WORK TO BE COMPLETED:
Copy out the entries that follow exactly, leaving out the pictures.

EXTRACTED MATERIAL:
=== Section Start ===
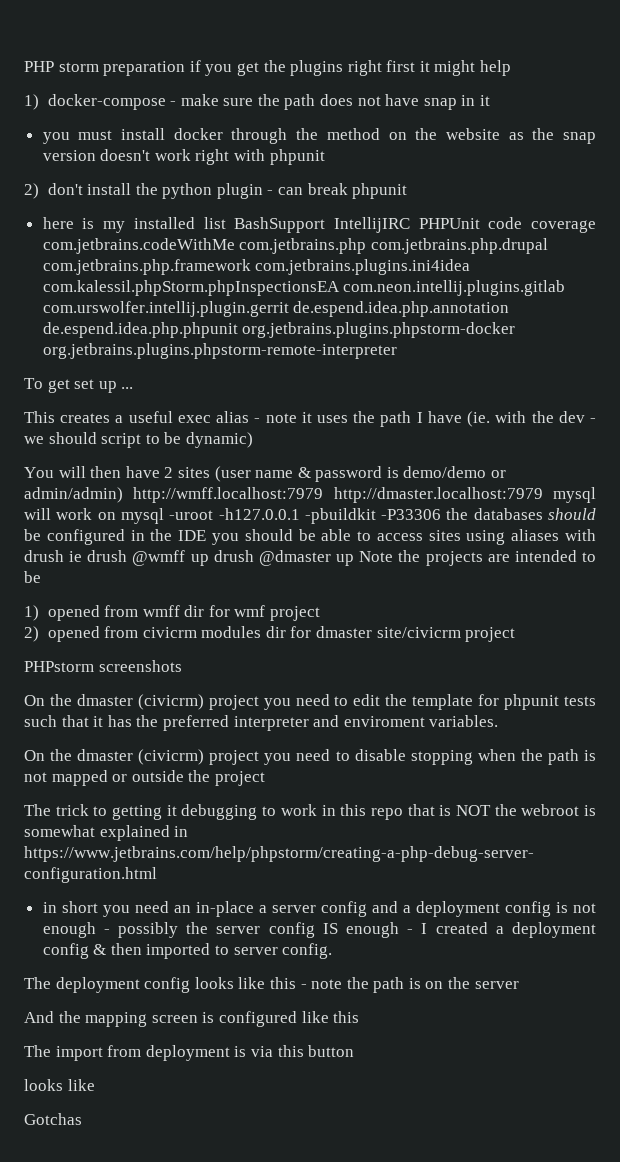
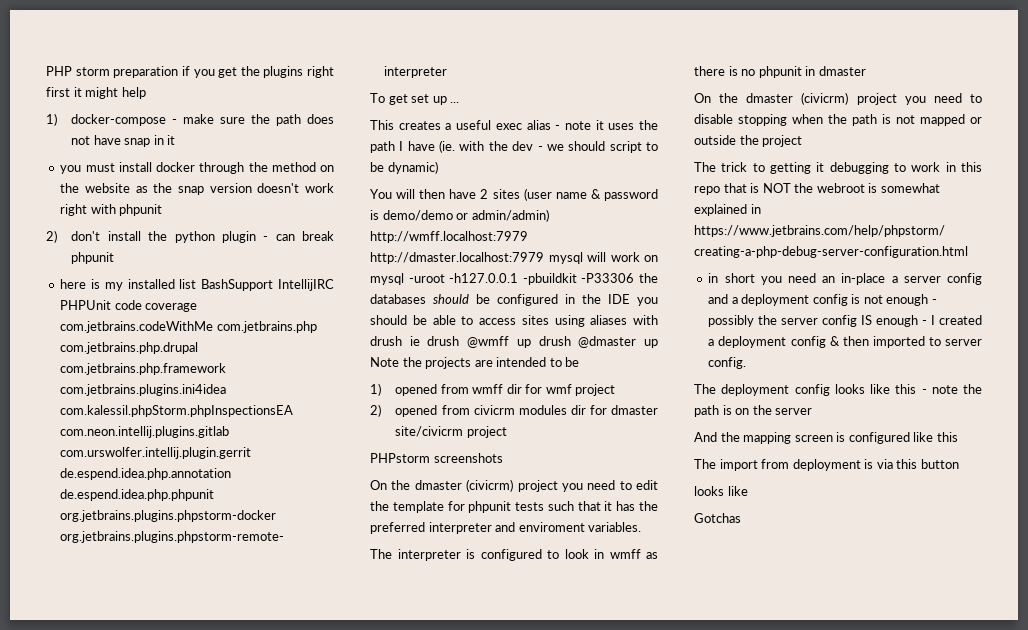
(499, 721) none -> [370,549,658,561] [694,66,866,78] // The interpreter is configured to look in wmff as there is no phpunit in dmaster

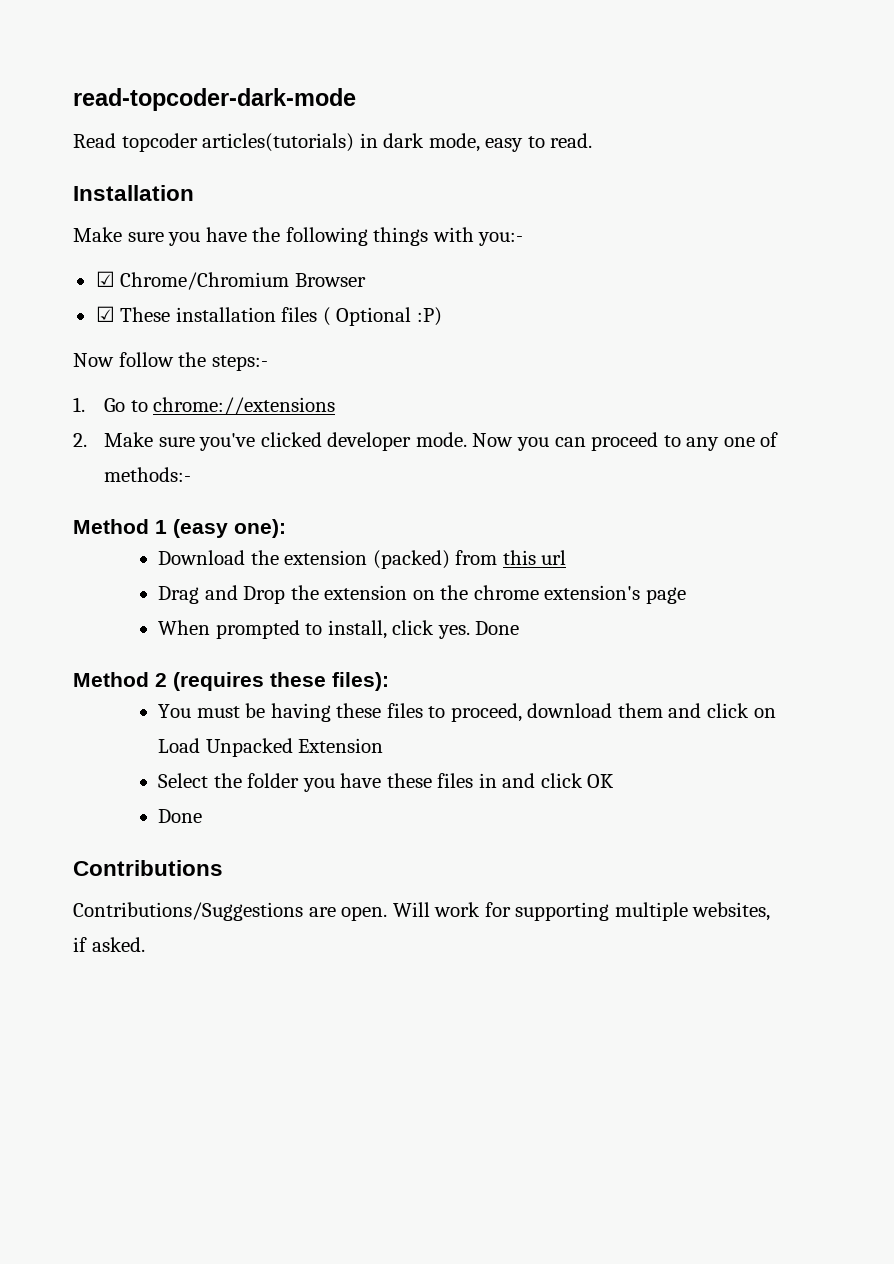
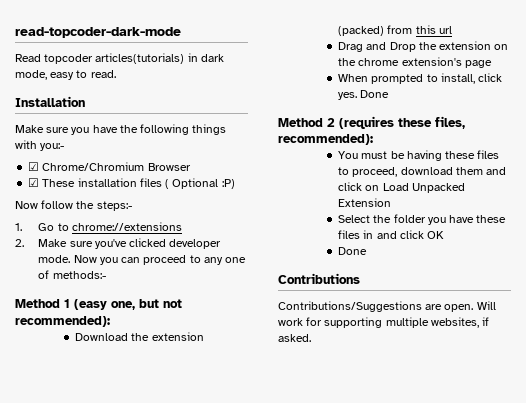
[234,519,286,538] one): -> [111,299,182,310] [15,316,110,327] one, but not recommended):
[332,672,389,691] files): -> [435,116,465,129] [278,134,373,145] files, recommended):

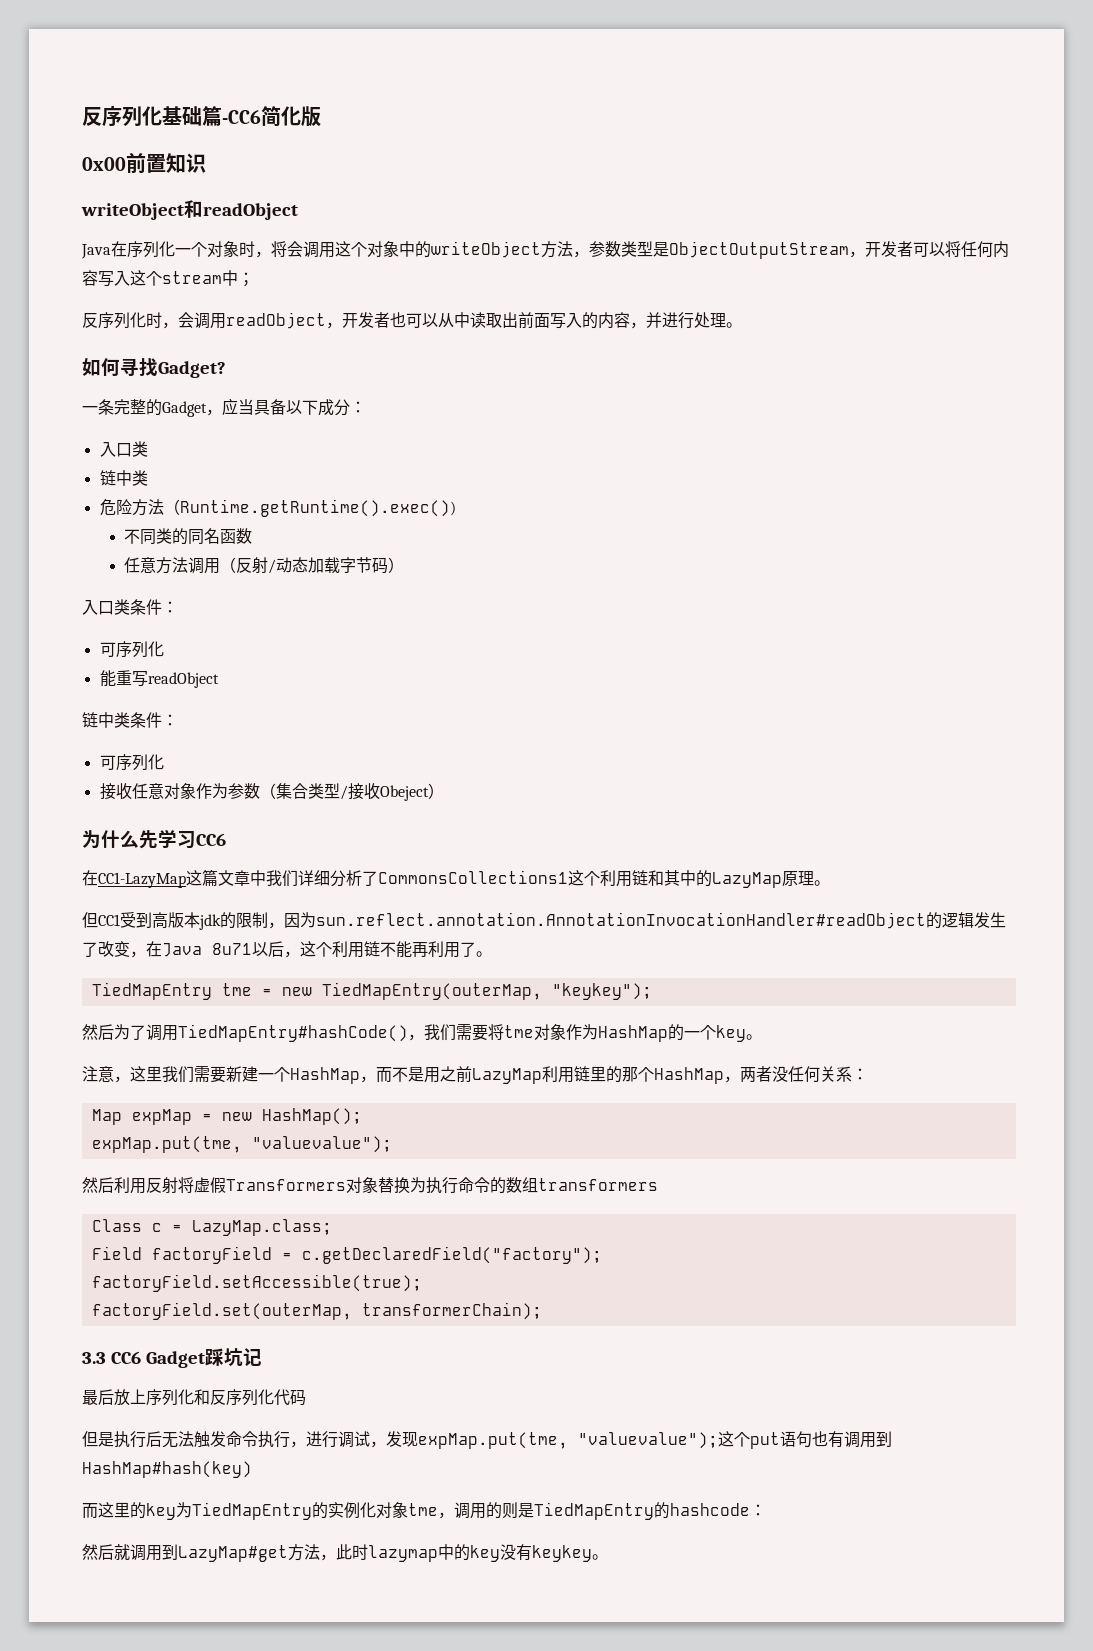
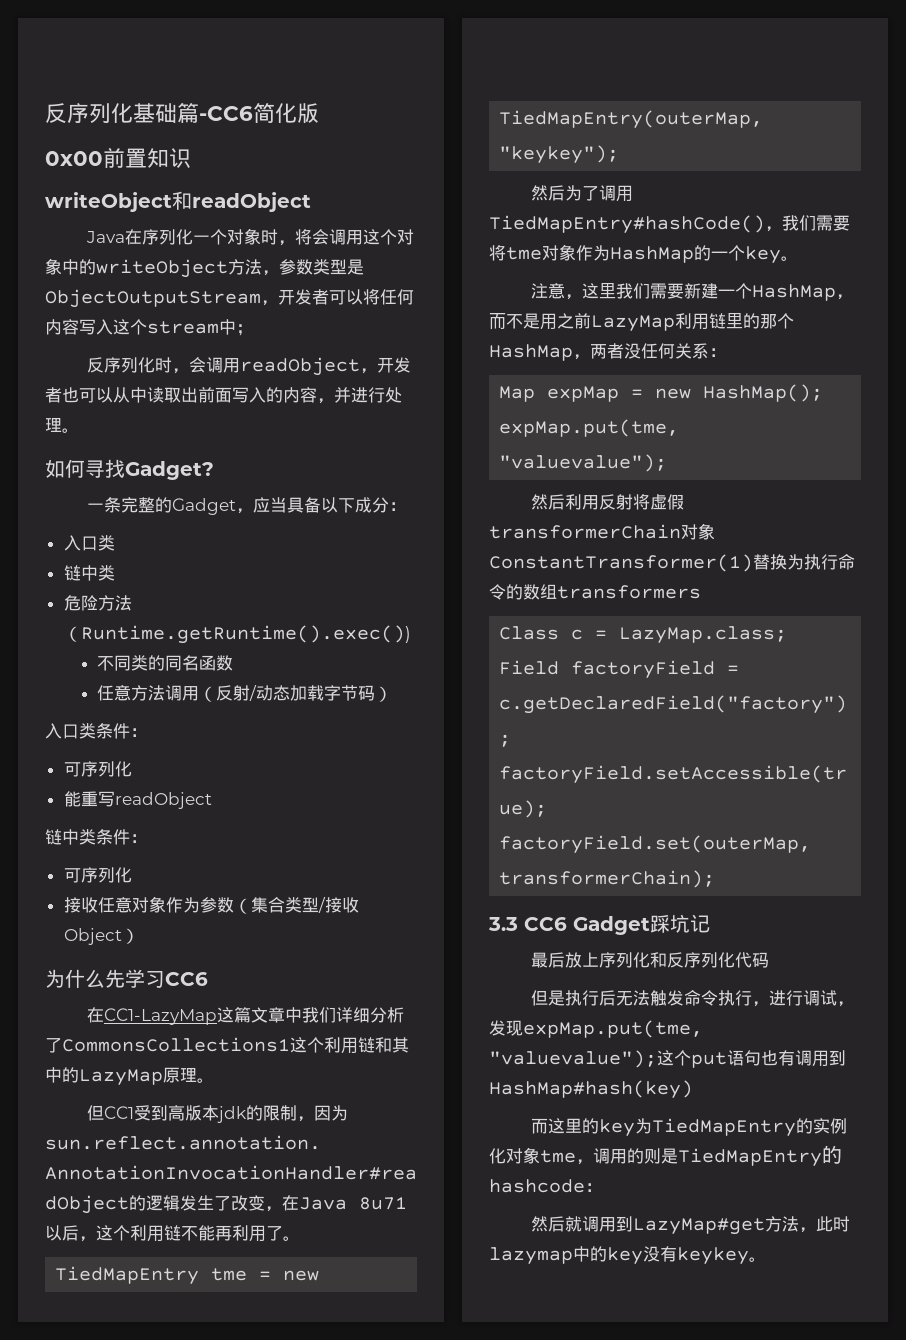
[379,785,429,801] Obeject -> [63,928,122,945] Object
[226,1177,378,1193] Transformers对象 -> [489,523,715,540] [489,554,753,572] transformerChain对象ConstantTransformer(1)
=== Section End ===
RESPONSE:
(499, 721) none -> [370,549,658,561] [694,66,866,78] // The interpreter is configured to look in wmff as there is no phpunit in dmaster

[234,519,286,538] one): -> [111,299,182,310] [15,316,110,327] one, but not recommended):
[332,672,389,691] files): -> [435,116,465,129] [278,134,373,145] files, recommended):

[379,785,429,801] Obeject -> [63,928,122,945] Object
[226,1177,378,1193] Transformers对象 -> [489,523,715,540] [489,554,753,572] transformerChain对象ConstantTransformer(1)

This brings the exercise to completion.